(Excerpts from a dataset)
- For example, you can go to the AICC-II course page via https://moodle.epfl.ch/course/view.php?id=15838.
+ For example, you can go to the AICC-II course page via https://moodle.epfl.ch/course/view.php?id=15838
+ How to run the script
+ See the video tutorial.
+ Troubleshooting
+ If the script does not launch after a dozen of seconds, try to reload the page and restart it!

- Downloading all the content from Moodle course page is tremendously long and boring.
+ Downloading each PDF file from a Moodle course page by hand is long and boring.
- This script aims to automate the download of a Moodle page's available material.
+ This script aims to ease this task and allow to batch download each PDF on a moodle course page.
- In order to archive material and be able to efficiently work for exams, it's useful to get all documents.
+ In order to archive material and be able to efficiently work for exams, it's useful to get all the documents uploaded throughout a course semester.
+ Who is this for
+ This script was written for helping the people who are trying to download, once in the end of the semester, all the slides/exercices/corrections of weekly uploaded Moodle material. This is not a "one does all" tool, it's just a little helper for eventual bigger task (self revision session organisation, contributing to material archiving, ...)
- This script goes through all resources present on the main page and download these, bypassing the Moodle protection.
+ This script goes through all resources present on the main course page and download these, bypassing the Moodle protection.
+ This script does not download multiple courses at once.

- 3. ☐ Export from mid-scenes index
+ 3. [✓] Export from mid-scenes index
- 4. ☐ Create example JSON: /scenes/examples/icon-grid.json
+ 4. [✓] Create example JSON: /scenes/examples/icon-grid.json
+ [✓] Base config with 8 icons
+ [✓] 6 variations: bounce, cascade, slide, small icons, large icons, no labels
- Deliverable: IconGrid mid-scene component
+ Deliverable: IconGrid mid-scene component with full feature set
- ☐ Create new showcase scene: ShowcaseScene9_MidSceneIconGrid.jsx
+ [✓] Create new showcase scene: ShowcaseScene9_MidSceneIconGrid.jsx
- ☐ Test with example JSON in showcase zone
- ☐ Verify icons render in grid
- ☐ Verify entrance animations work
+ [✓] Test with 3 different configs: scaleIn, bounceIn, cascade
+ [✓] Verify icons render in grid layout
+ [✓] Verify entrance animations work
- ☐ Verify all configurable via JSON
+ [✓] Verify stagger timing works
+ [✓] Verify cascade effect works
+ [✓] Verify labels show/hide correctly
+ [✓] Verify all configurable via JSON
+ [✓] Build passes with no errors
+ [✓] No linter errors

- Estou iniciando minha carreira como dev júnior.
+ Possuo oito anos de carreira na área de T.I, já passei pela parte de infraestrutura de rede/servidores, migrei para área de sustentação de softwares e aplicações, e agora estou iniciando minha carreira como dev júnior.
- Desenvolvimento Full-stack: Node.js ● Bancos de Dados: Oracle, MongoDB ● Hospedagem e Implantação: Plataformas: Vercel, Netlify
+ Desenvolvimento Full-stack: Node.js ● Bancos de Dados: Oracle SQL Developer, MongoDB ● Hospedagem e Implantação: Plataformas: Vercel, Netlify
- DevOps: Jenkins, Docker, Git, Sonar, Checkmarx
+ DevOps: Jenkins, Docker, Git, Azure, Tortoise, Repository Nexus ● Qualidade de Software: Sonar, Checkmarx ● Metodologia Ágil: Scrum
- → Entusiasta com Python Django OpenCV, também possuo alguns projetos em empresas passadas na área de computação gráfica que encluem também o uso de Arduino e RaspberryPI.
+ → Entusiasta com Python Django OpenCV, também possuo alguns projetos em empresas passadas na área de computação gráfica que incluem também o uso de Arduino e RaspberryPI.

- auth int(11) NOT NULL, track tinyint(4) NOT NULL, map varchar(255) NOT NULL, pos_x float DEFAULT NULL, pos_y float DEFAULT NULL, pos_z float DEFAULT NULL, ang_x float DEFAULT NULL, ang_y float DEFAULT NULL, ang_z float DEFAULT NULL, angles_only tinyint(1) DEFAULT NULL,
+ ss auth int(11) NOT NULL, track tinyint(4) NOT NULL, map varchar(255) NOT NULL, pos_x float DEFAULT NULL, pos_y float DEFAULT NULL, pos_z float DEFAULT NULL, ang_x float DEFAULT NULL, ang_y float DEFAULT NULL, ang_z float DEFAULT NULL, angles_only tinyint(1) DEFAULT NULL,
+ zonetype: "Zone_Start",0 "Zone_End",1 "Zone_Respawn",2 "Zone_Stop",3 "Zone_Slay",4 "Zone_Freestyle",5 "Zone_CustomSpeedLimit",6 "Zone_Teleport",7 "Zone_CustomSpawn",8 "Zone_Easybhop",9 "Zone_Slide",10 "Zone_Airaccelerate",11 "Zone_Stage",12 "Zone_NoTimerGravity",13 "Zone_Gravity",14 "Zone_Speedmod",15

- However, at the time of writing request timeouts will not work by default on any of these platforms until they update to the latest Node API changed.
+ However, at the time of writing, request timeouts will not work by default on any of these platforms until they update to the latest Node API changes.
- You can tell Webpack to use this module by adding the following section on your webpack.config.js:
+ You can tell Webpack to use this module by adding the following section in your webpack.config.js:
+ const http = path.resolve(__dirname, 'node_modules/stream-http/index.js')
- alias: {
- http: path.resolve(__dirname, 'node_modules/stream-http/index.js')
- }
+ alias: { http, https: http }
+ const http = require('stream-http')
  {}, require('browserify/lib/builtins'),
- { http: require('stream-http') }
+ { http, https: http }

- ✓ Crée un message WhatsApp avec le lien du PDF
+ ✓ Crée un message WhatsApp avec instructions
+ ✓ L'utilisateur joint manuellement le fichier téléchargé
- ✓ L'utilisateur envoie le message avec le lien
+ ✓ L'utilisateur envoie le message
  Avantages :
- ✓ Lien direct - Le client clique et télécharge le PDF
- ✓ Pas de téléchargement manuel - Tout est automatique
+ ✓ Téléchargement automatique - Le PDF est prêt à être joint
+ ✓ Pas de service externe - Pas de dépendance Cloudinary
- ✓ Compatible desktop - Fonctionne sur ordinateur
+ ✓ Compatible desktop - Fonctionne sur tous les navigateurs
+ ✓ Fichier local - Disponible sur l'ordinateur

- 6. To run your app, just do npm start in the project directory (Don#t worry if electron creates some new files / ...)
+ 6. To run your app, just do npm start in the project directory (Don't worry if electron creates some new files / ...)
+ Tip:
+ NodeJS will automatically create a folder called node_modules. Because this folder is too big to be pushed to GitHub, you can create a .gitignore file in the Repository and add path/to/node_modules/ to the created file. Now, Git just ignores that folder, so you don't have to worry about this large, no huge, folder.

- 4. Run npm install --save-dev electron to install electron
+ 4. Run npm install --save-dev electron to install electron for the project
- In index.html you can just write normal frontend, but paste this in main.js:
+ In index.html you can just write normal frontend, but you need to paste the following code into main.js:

**Assigned task:** Among the records above, extract exactly the lines from the line with "following section in" to the line with "Disponible sur l'ordinateur", both lines included, and leave out the rest.

**Answer space:**
+ You can tell Webpack to use this module by adding the following section in your webpack.config.js:
+ const http = path.resolve(__dirname, 'node_modules/stream-http/index.js')
- alias: {
- http: path.resolve(__dirname, 'node_modules/stream-http/index.js')
- }
+ alias: { http, https: http }
+ const http = require('stream-http')
  {}, require('browserify/lib/builtins'),
- { http: require('stream-http') }
+ { http, https: http }

- ✓ Crée un message WhatsApp avec le lien du PDF
+ ✓ Crée un message WhatsApp avec instructions
+ ✓ L'utilisateur joint manuellement le fichier téléchargé
- ✓ L'utilisateur envoie le message avec le lien
+ ✓ L'utilisateur envoie le message
  Avantages :
- ✓ Lien direct - Le client clique et télécharge le PDF
- ✓ Pas de téléchargement manuel - Tout est automatique
+ ✓ Téléchargement automatique - Le PDF est prêt à être joint
+ ✓ Pas de service externe - Pas de dépendance Cloudinary
- ✓ Compatible desktop - Fonctionne sur ordinateur
+ ✓ Compatible desktop - Fonctionne sur tous les navigateurs
+ ✓ Fichier local - Disponible sur l'ordinateur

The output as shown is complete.